The mass murder of 10 Black Americans Saturday May 14 was sickening to all people of conscience. The shooter left massive evidence of his deliberate and calculated intent in his car and on his electronic gear. This was not an act of a mentally-ill person but one who carefully and deliberately planned the attack to get rid of as many Black people as possible.
 
We by now have read that he embraced the “replacement theory” propagated by extremists. It is the fear, that has been around since at least the 1960s, that the white race (as if it’s one solid block of people) is being replaced by people of color, especially immigrants.  Why that led the shooter to target Black Americans is unclear, but extremism is rarely rational. 
 
The shooting at a supermarket, TOPS, on the East Side has more than general horror for me. I lived in Buffalo for many years and was the originator of an effort to get a community-owned supermarket into that neighborhood.  “Our Market” was its name.  It did not succeed for a lot of reasons, the TOPS finally came to this food desert area. 
 
I’m glad of that, but the effort to build a community owned store was wonderful; it put me in contact with many community members and especially with the Masden District then-Council Member, David Collins who was a man of extraordinary vision and concern for his constituents.  He had a civil rights legacy second to few, and his actions were always principled and concerned for people and their needs.
 
Thanks to David’s friendship, I was involved in his campaigns, his activism for social justice, and through him met other good people, some of whom became friends. For years they were my “warmth of other suns”, anchors in my city to what was good, righteous, just, and downright fun.  I associate all we did as passionate justice coupled with raucous laughter, hard work followed by dancing, unending campaigning and delicious food.  It just doesn’t get better than that.
 
To have this area the target of such hate is incomprehensible.

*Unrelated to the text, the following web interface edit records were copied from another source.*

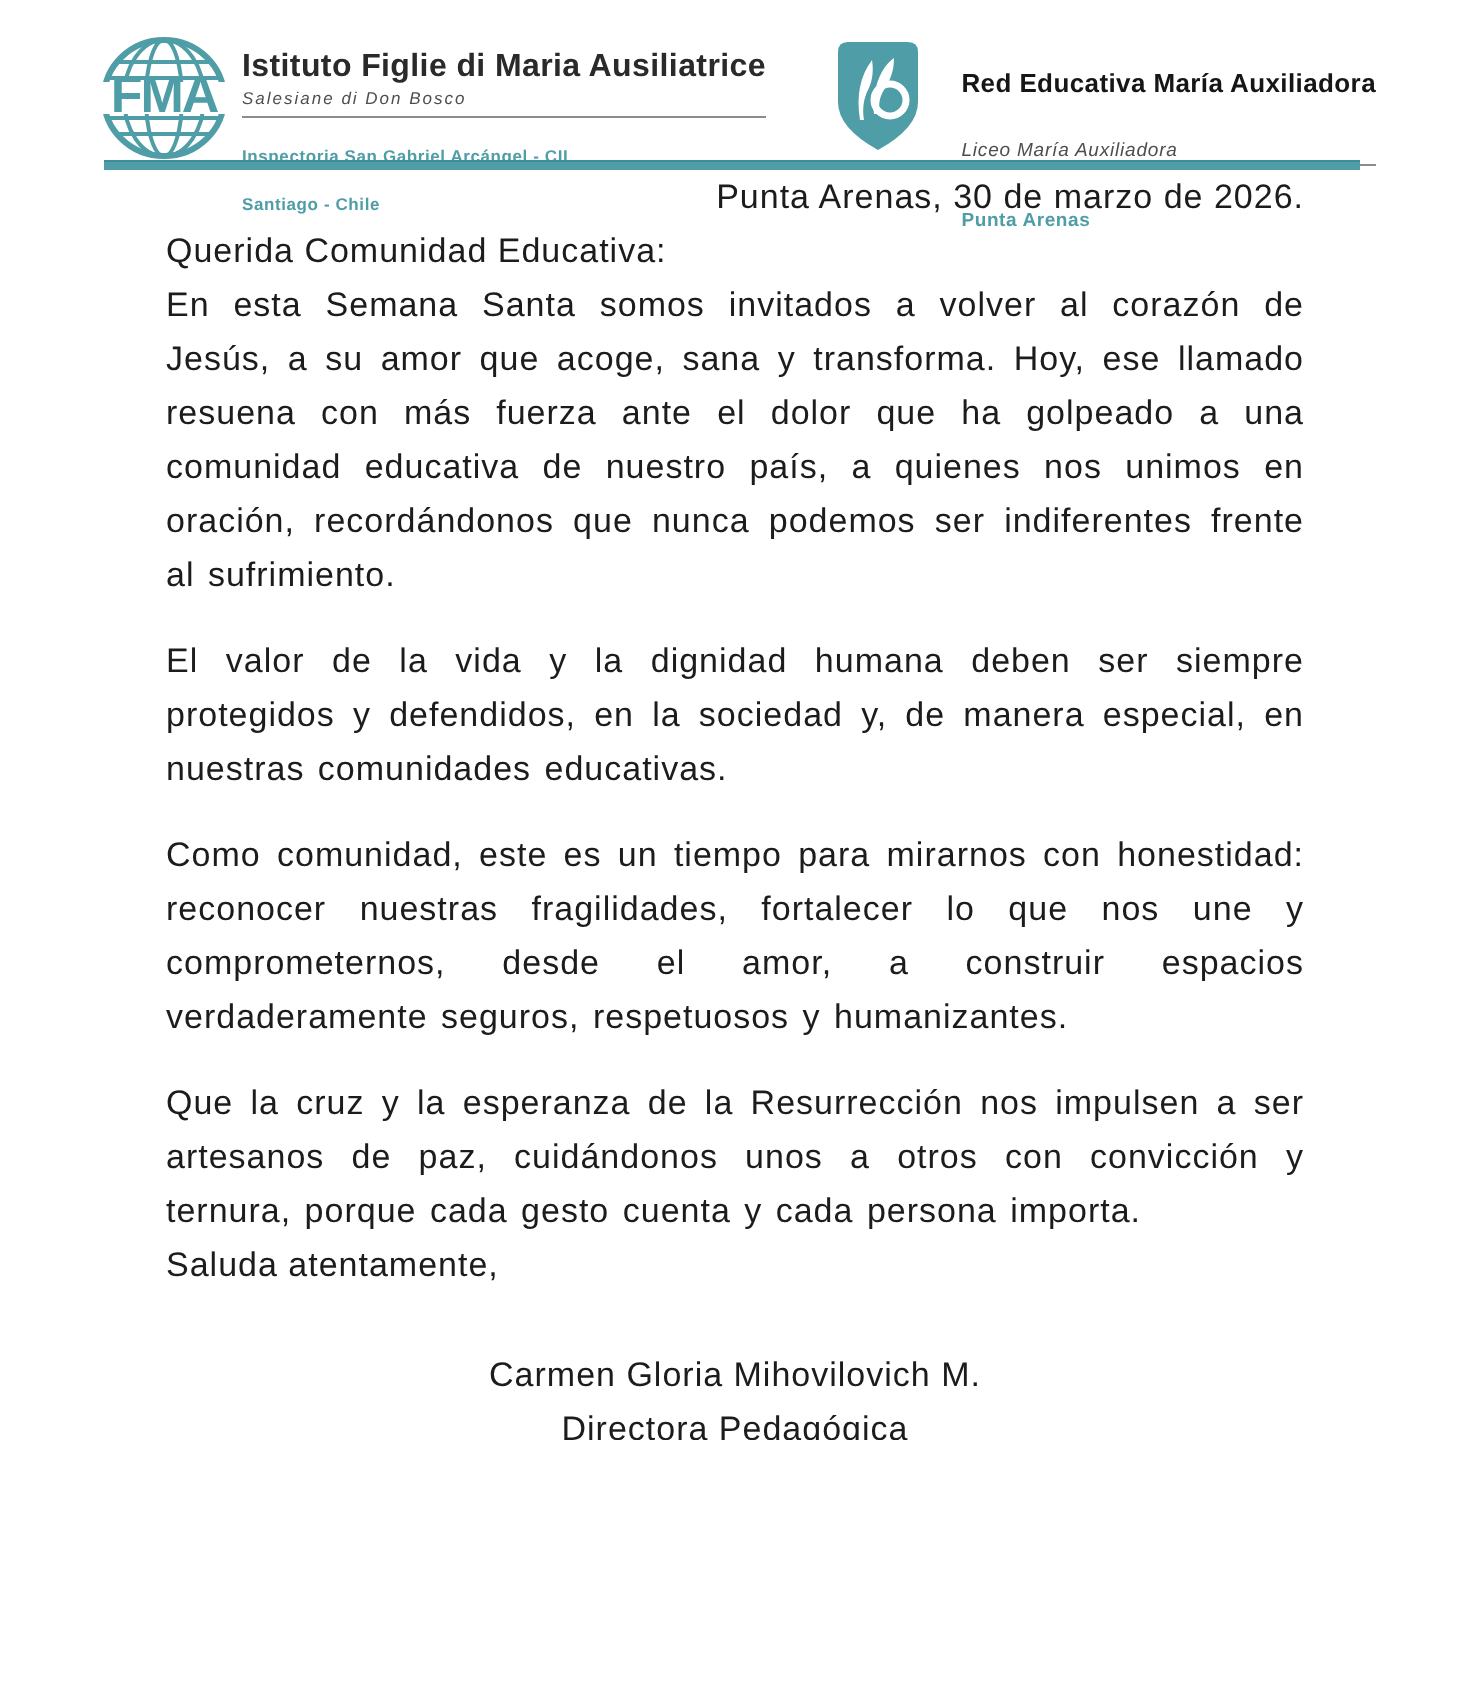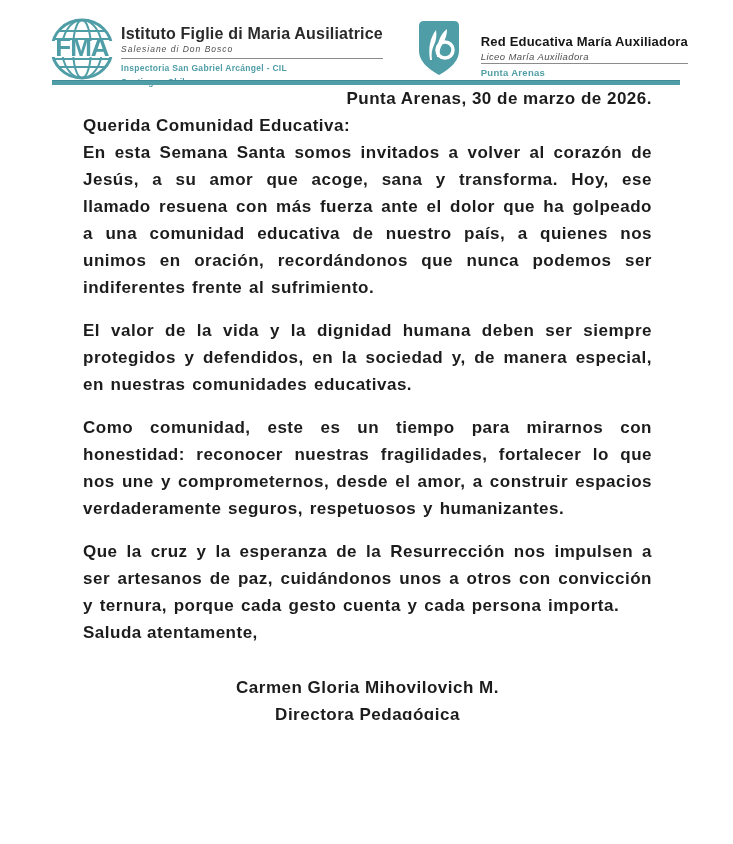"Red Educativa María Auxiliadora" .lh-right .lh-col { gap: none -> 19px }
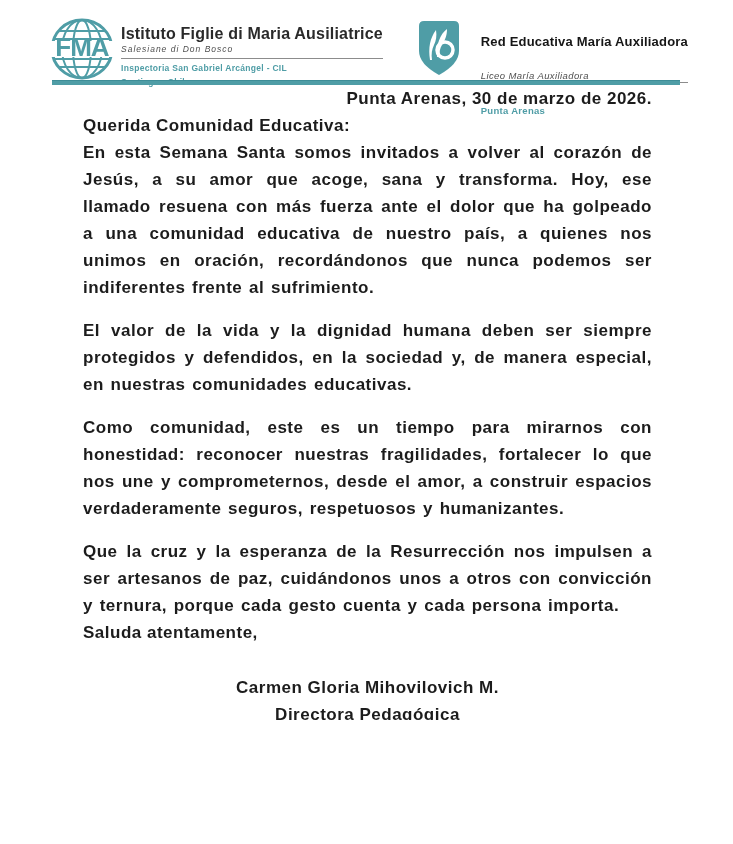"Inspectoria San Gabriel Arcángel -" .lh-left .lh-teal { margin-top: 4px -> 14px }
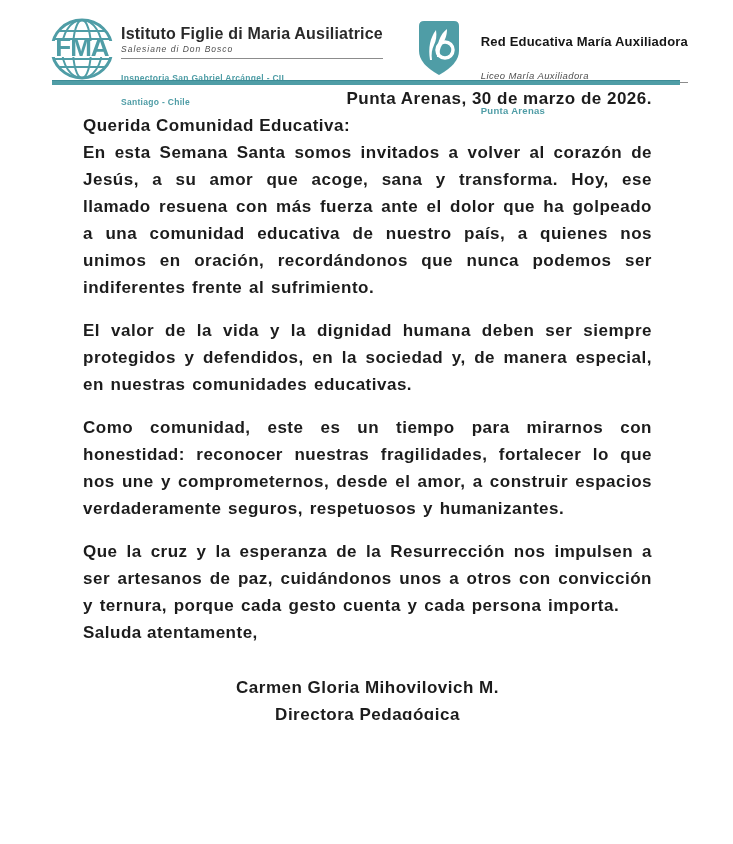"Punta Arenas, 30 de marzo" .letter { font-weight: bold -> none }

To have these people, these good, decent, hard-working, and loving people, cut down so disgustingly is almost more than I can bear.
 
How do we end these horrors?  For those of us who are white, where is our voice in all this?  How do our congregations and our voices matter?  
 
When do we make manifest that “All God’s Children” does not have qualifiers?  When we hear a congressional representative say children refugees at the border don’t deserve infant formula, when we read of hate crimes on the rise against everyone but especially Asian Americans blamed for COVID, when we see LGBTQ people targeted for simply being who they are, we see that too many professed Christians have “exception clauses” in their hearts.  When people die for the color of their skin, we have well and truly lost our way. 
 
It is up to us. We have to bear witness against hate.. We cannot be silent.  These are not political issues – these are the most profound values of faith and democracy. It takes courage, no doubt about it, but we will not honor either our faith or our nation is we are silent.  Silence is assent. And it is a moral cowardice we can no longer accept.
 
We have to challenge bias, prejudice, hate rhetoric, and acts of violence. We have to call out our elected officials who engage in such disgusting lies. We need to write to them, we need to challenge the media both locally and nationally to stop promoting “replacement theory” or any other biased and inhumane propaganda that serves to dehumanize anyone.
 
When Asian women were shot to death in Atlanta, the chief of police said the shooter was “having a bad day”.  A bad DAY?  The public outcry led to an apology from the chief and a renewed effort to investigate the hate-based murders.  
 
Here in Sacramento at a public meeting a city council member blamed the meth epidemic on Latin American immigrants. That is absolutely not true; meth is a local “cottage industry” in white communities around the Bay Area per the Department of Justice. I called him out on it for inflaming both anti-immigrant and anti-homeless views here in Sacramento. 
 
Word got back to me that he hates me. Fine. Oddly, I can live with that. Who would I be if that had gone unchallenged?  He can hate me. I bet he never says that again.
 
If we are going to sit in our pews on Sunday, we have to live the Word the remainder of the week. No one will stop this hate but us. We must do it with courage and without returning the hate.  But we must do it. 
 
We can be silent no more.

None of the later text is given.